The toxigenic nature of the isolates is the result of genetic constitution of the organism and its reaction with the environment (Joffe Abraham, 1986). Most of the isolates produce single toxin and among the co-producers none of the deoxynivalenol producers produced nivalenol. This agrees with the findings of Ichinoe et al. (1983) and others (Greenhalgh et al., 1983; Tanaka et al., 1988), who demonstrated that isolates of Fusarium graminearum were chemotaxonomically subdivided in to deoxynivalenol-adeoxynivalenol and nivalenol-fusarinon-x producers with differences in their geographical distribution. Interestingly, diacetoxyscirpenol occurred only as a co-product either with deoxynivalenol or with both deoxynivalenol and T-2.

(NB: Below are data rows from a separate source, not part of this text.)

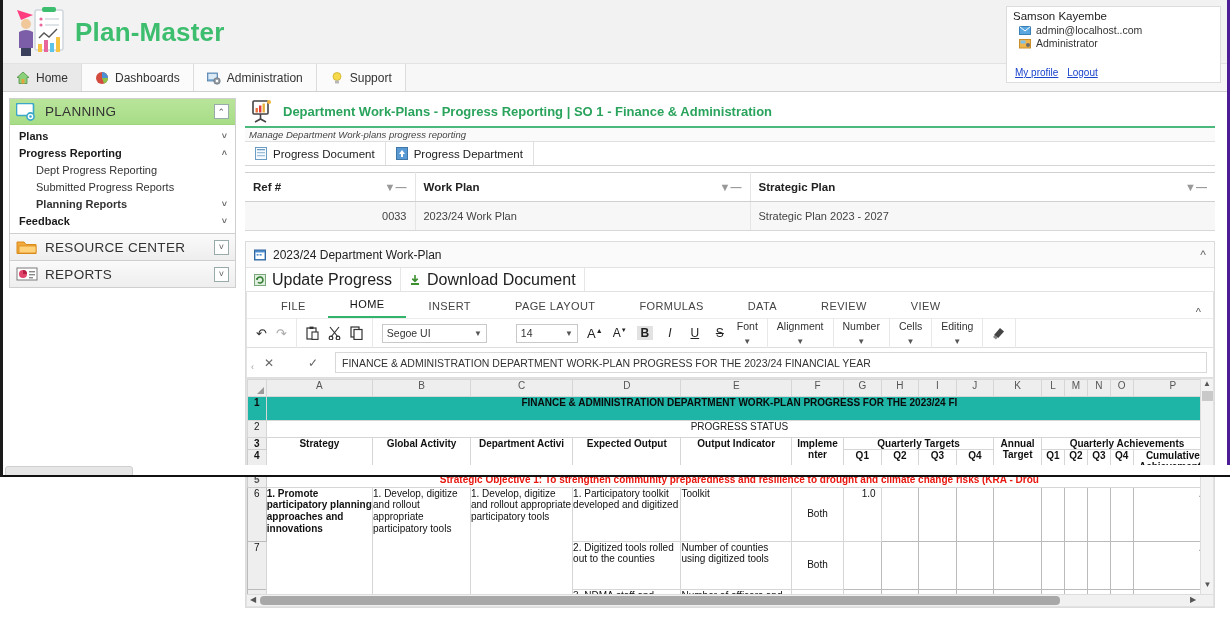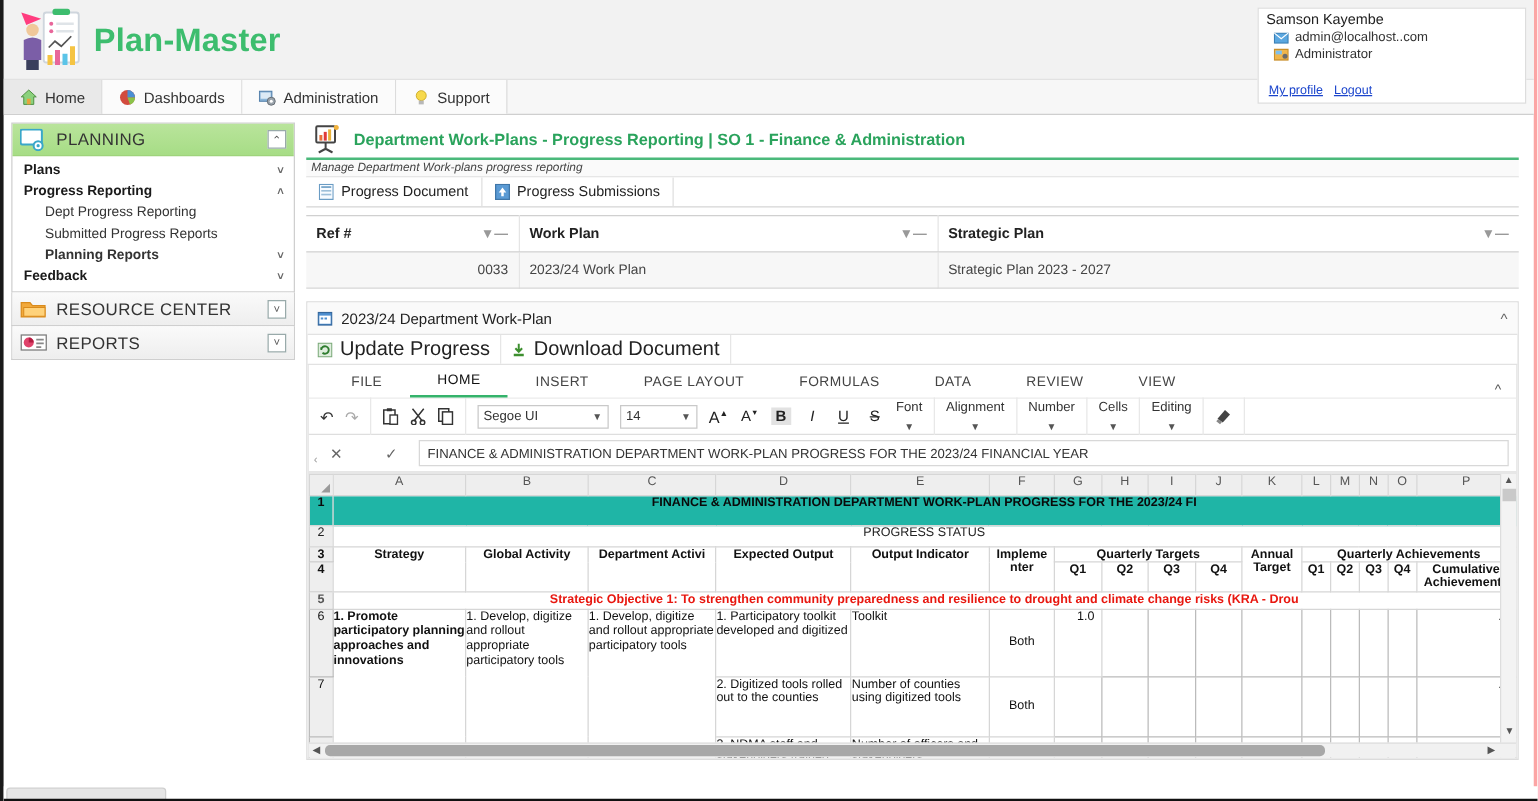--- a/index.html
+++ b/index.html
@@ -5,22 +5,22 @@
   * { box-sizing: border-box; }
   html, body { margin:0; padding:0; }
   body {
     width:1230px; height:641px;
     font-family:"Liberation Sans", sans-serif;
     font-size:12px; color:#222; background:#ffffff;
     overflow:hidden; position:relative;
   }
 
   
-  #app { position:relative; width:1230px; height:641px; background:#fff;
-         border-left:3px solid #1a1a1a; border-right:3px solid #fca5a5; }
+  #app { position:relative; width:1230px; height:477px; background:#fff;
+         border-left:3px solid #1a1a1a; border-right:3px solid #4c1d95; }
 
   
   .topbar { position:relative; height:64px; background:#f2f2f2; border-bottom:1px solid #e2e2e2; }
   .brand { position:absolute; left:10px; top:4px; display:flex; align-items:center; gap:6px; }
   .brand-logo { width:56px; height:56px; position:relative; }
   .brand-text { font-size:26px; font-weight:bold; color:#3dbd6e; letter-spacing:.2px; }
 
   .userbox { position:absolute; right:6px; top:6px; width:215px; background:#fff;
              border:1px solid #ddd; padding:3px 6px 4px 6px; }
   .user-name { font-size:11.5px; color:#222; font-weight:400; margin-bottom:2px; }
@@ -94,21 +94,21 @@
   .xl-tabs .up { margin-left:auto; padding-right:12px; color:#555; font-size:11px; }
   .xl-ribbon { display:flex; align-items:center; height:30px; border-top:1px solid #ececec;
                border-bottom:1px solid #dedede; }
   .grp { display:flex; align-items:center; gap:9px; padding:0 9px; height:30px;
          border-right:1px solid #e8e8e8; }
   .ic { font-size:13px; color:#333; line-height:1; }
   .fontsel { width:105px; height:19px; border:1px solid #c9c9c9; background:#fff; font-size:10.5px;
              display:flex; align-items:center; padding:0 4px; color:#333; }
   .fontsel .cv { margin-left:auto; font-size:8px; color:#555; }
   .sizesel { width:62px; height:19px; border:1px solid #c9c9c9; background:#fff; font-size:10.5px;
-             display:flex; align-items:center; padding:0 4px; color:#333; }
+             display:flex; align-items:center; padding:0 4px; color:#333;margin-left:20px; }
   .sizesel .cv { margin-left:auto; font-size:8px; color:#555; }
   .bbtn { width:16px; text-align:center; font-size:12px; color:#222; }
   .bbtn.on { background:#e2e2e2; }
   .drop { font-size:10.5px; color:#333; display:flex; align-items:center; gap:5px;flex-direction:column; }
   .drop .cv { font-size:8px; color:#555; }
 
   .xl-formula { display:flex; align-items:center; height:30px; gap:0; border-bottom:1px solid #dedede; }
   .fx-btn { width:44px; text-align:center; color:#666; font-size:12px; }
   .fx-input { flex:1; height:21px; border:1px solid #d8d8d8; background:#fff; font-size:10.5px;
               color:#333; display:flex; align-items:center; padding:0 6px; margin-right:6px; }
@@ -365,21 +365,21 @@
           </span>
           <span>Progress Document</span>
         </div>
         <div class="tb">
           <span>
             <svg width="12" height="13" viewBox="0 0 12 13">
                 <rect x="0.5" y="0.5" width="11" height="12" fill="#5a9ad4" stroke="#3f76a8"></rect>
                 <path d="M6 3 L9 7 H7 V10 H5 V7 H3 Z" fill="#fff"></path>
               </svg>
           </span>
-          <span>Progress Submissions</span>
+          <span>Progress Department</span>
         </div>
       </div>
 
       <table class="reftable">
         <thead>
           <tr>
             <th class="c-ref">
               <div class="th-inner">
                 <span>Ref #</span>
                 <span class="funnel">▼—</span>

The high incidence of molds in rice samples from western ghat region may be due to prevailing weather conditions in that region. This zone lying between the Arabian sea and the peninsular India receives high rainfall particularly during monsoon season, which corresponds with growth and harvest period of rice and sometimes proper drying of paddy was not possible due to intermittent or continuous rainfall. High moisture content in paddy and subsequent moisture in rice is congenial for Fusarium development and toxin production whereas in case of rice from plains, the growing conditions were semiarid type with low rainfall and low humidity which are not so ideal for mold growth.

The variation in occurrence of molds among the samples can be explained by the fact that, in India rice is grown under different agro-ecological situations and processed mostly under natural conditions and prevailing environmental conditions play an important role in natural microbial load of the commodities. As Fusarium is an important saprophytic fungus, which require high moisture content (Bhat, 1988; Chelkowsky, 1991; Christensen et al., 1980; Dakshinamurthy and Shukla, 1991; Patkar, 1993), their incidence is low on commodities, which are grown and/or processed under dry conditions. Whereas, commodities grown either under irrigated or high rainfall conditions and processed under humid conditions are usually loaded with high fungal species.

High incidence of molds and presence of toxins in rice samples indicates bad handling of these commodities by farmers as well as millers and traders who store under poor conditions, which encourages mold growth and toxin production. Till recently mycotoxicological quality measures in India were primarily aimed at the detection and reduction of aflatoxins but the present study indicates that, adequate measures have to be taken also in respect of Fusarium toxins in general and deoxynivalenol and zearalenone in particular.